[Structured diff data]
###

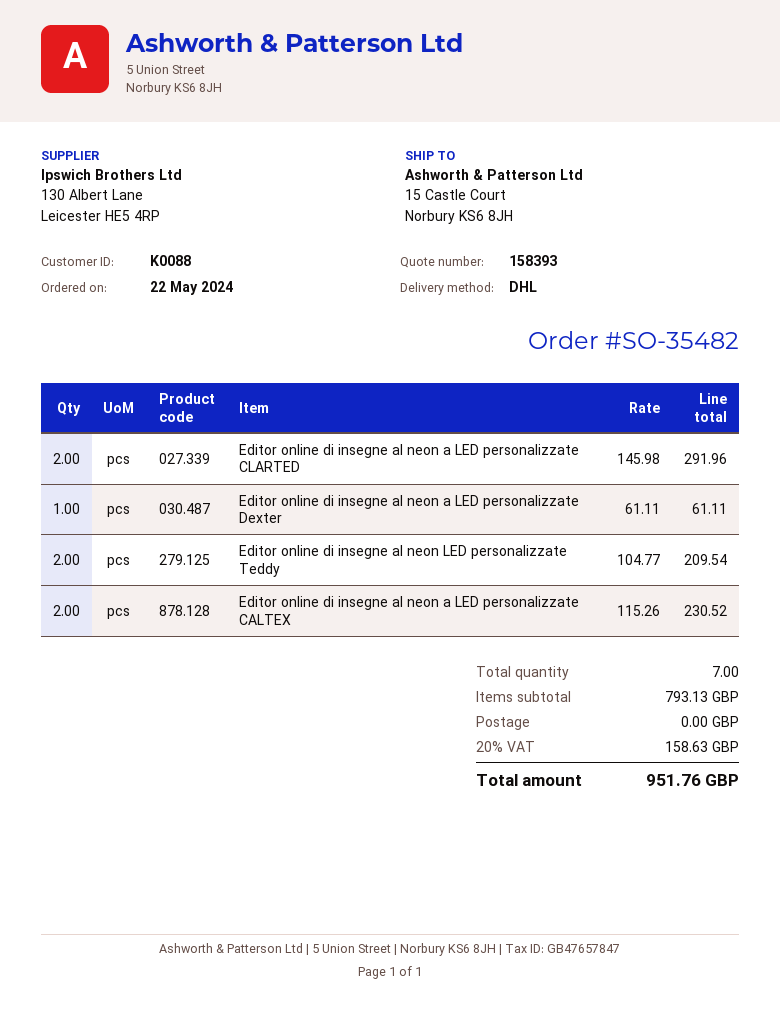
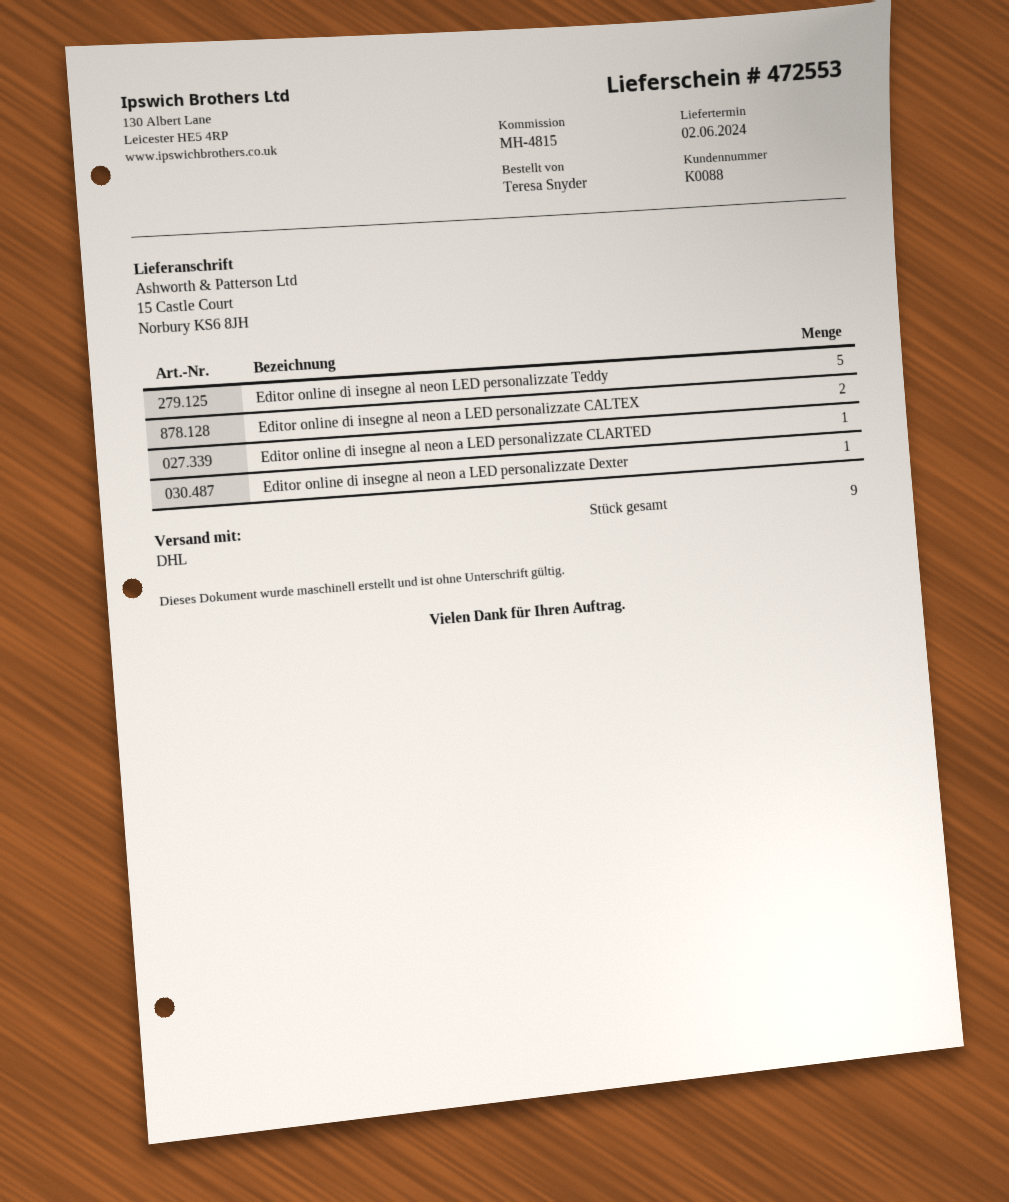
Editor online di insegne al neon a LED personalizzate CLARTED: 2 -> 1
Editor online di insegne al neon LED personalizzate Teddy: 2 -> 5
total quantity: 7 -> 9

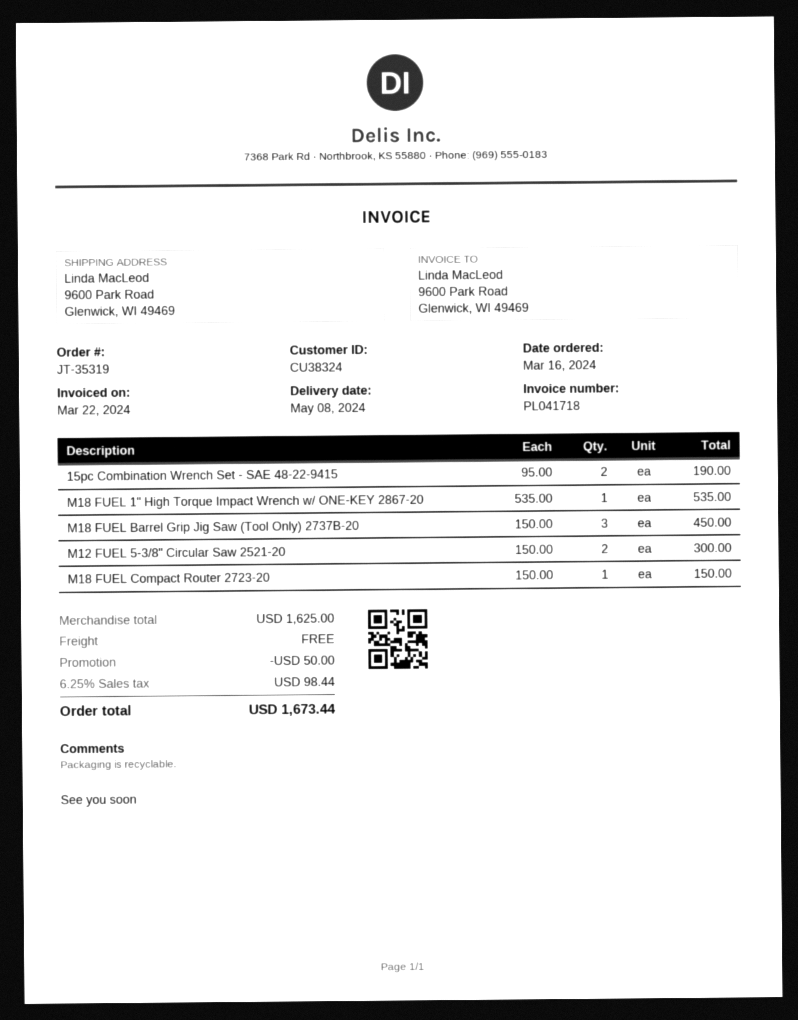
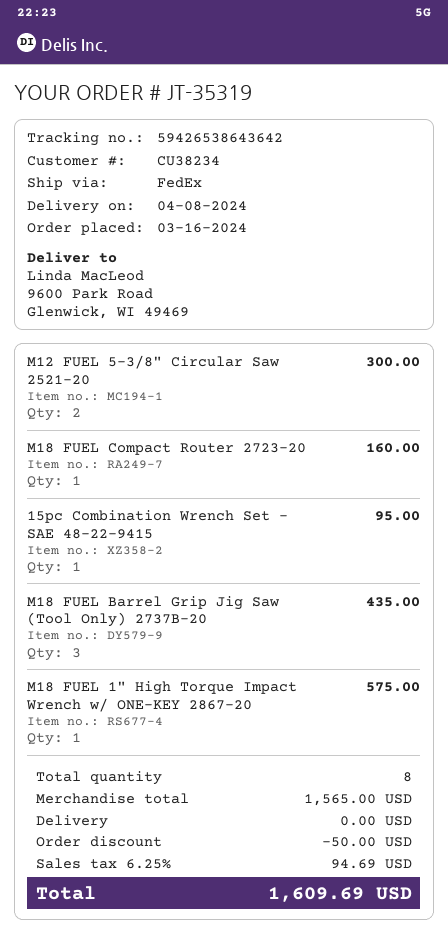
delivery date: 2024-05-08 -> 2024-04-08
customer number: CU38324 -> CU38234
15pc Combination Wrench Set - SAE 48-22-9415: 2 for 190.00 -> 1 for 95.00
M18 FUEL 1" High Torque Impact Wrench w/ ONE-KEY 2867-20: 1 for 535.00 -> 1 for 575.00
M18 FUEL Barrel Grip Jig Saw (Tool Only) 2737B-20: 3 for 450.00 -> 3 for 435.00
M18 FUEL Compact Router 2723-20: 1 for 150.00 -> 1 for 160.00
subtotal: 1625.00 -> 1565.00
tax: 6.25% = 98.44 -> 6.25% = 94.69
total: 1673.44 -> 1609.69

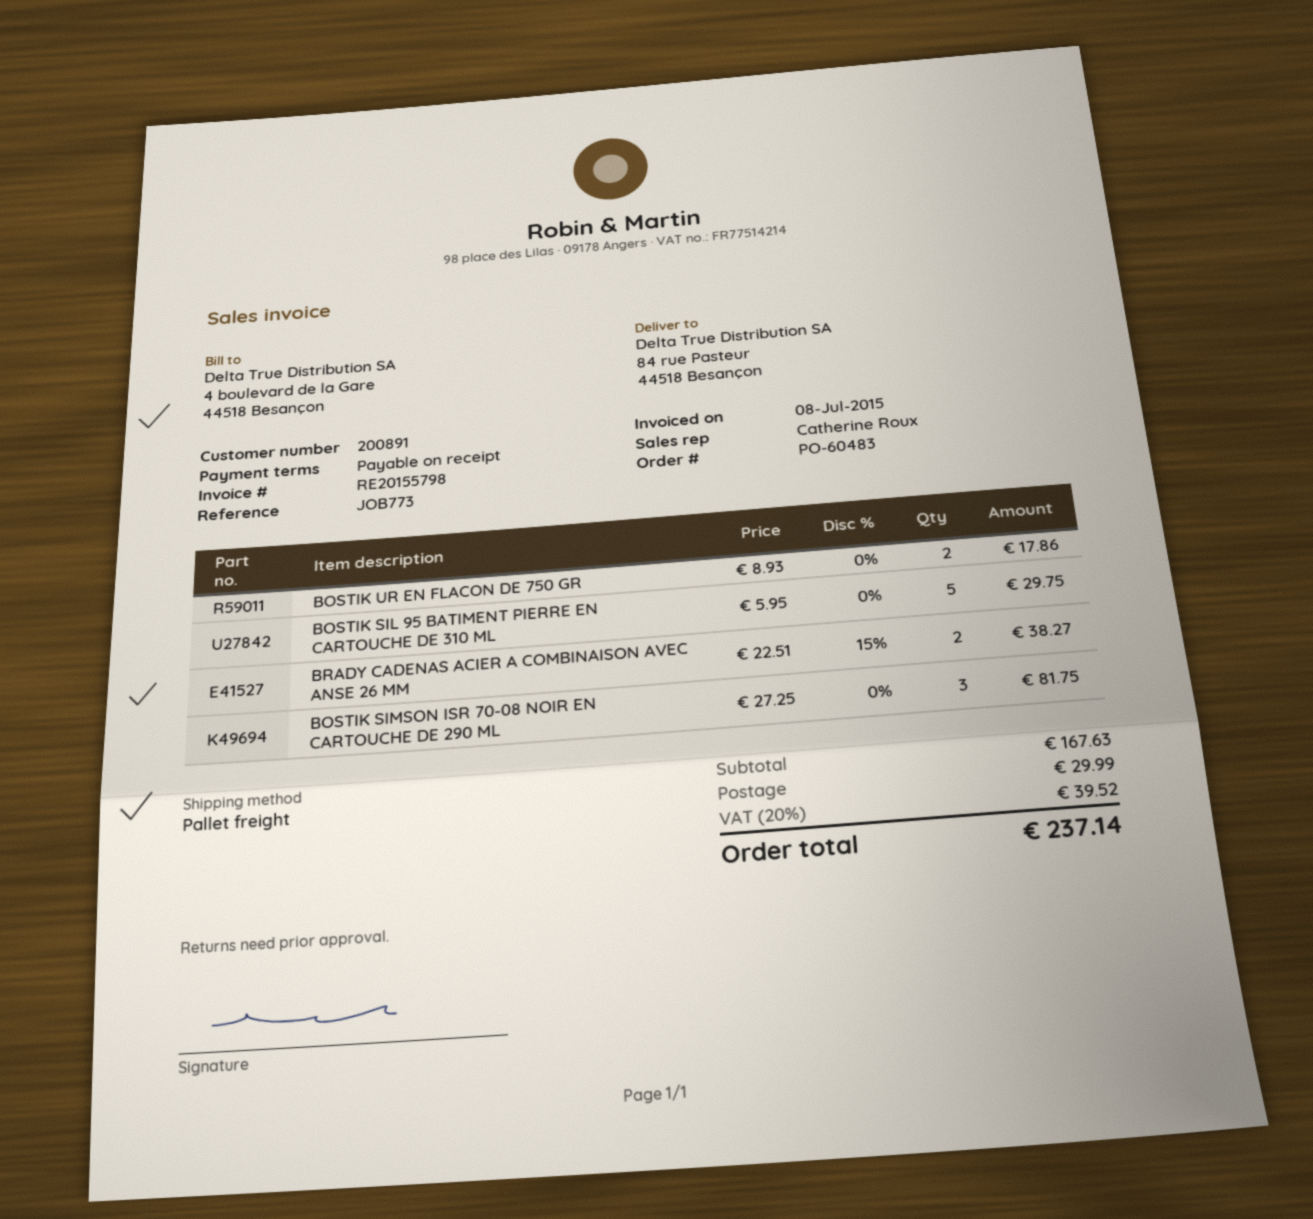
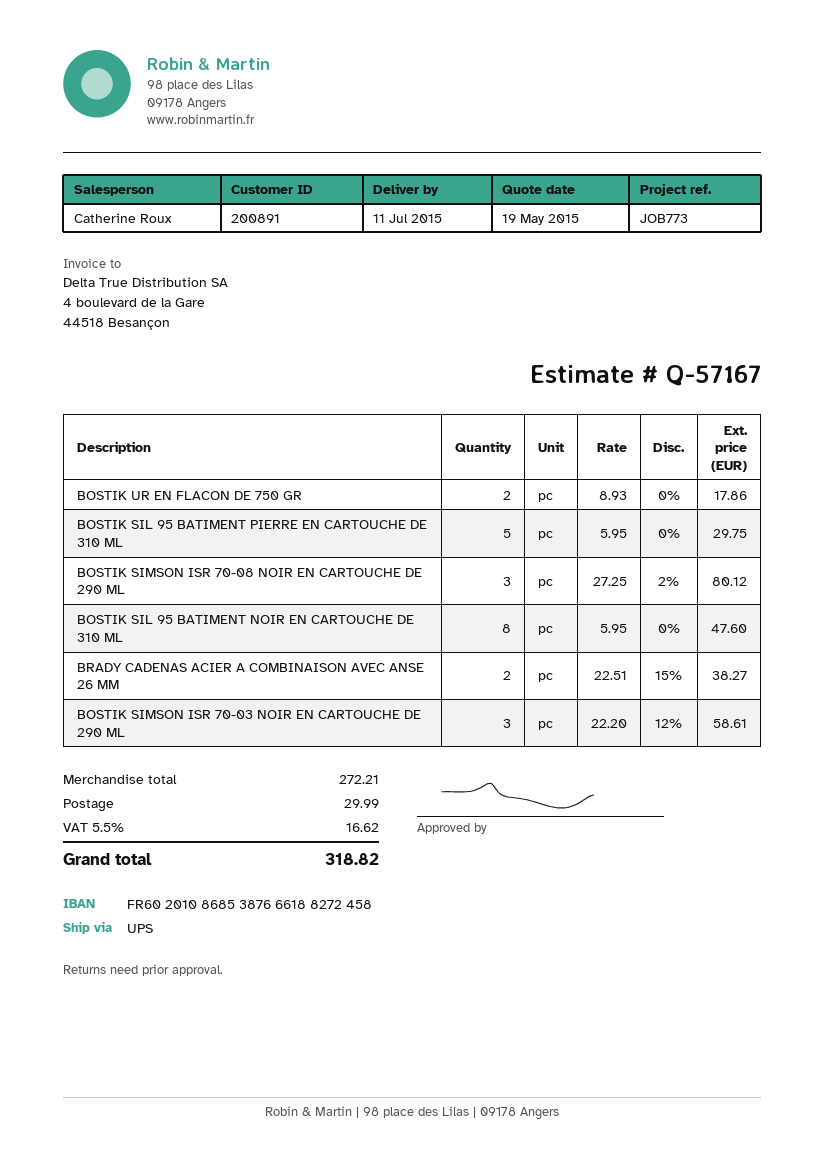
shipping method: pallet freight -> UPS
BOSTIK SIMSON ISR 70-08 NOIR EN CARTOUCHE DE 290 ML: 3 x 27.25 = 81.75 -> 3 x 27.25 - 2% = 80.12
BOSTIK SIL 95 BATIMENT NOIR EN CARTOUCHE DE 310 ML: none -> 8 x 5.95 = 47.60
BOSTIK SIMSON ISR 70-03 NOIR EN CARTOUCHE DE 290 ML: none -> 3 x 22.20 - 12% = 58.61
subtotal: 167.63 -> 272.21
tax: 20% = 39.52 -> 5.5% = 16.62
total: 237.14 -> 318.82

###

Your goal ->
Locate the word "online" in the records above, and return each line that has it.

Finished task ->
Editor online di insegne al neon a LED personalizzate CLARTED: 2 -> 1
Editor online di insegne al neon LED personalizzate Teddy: 2 -> 5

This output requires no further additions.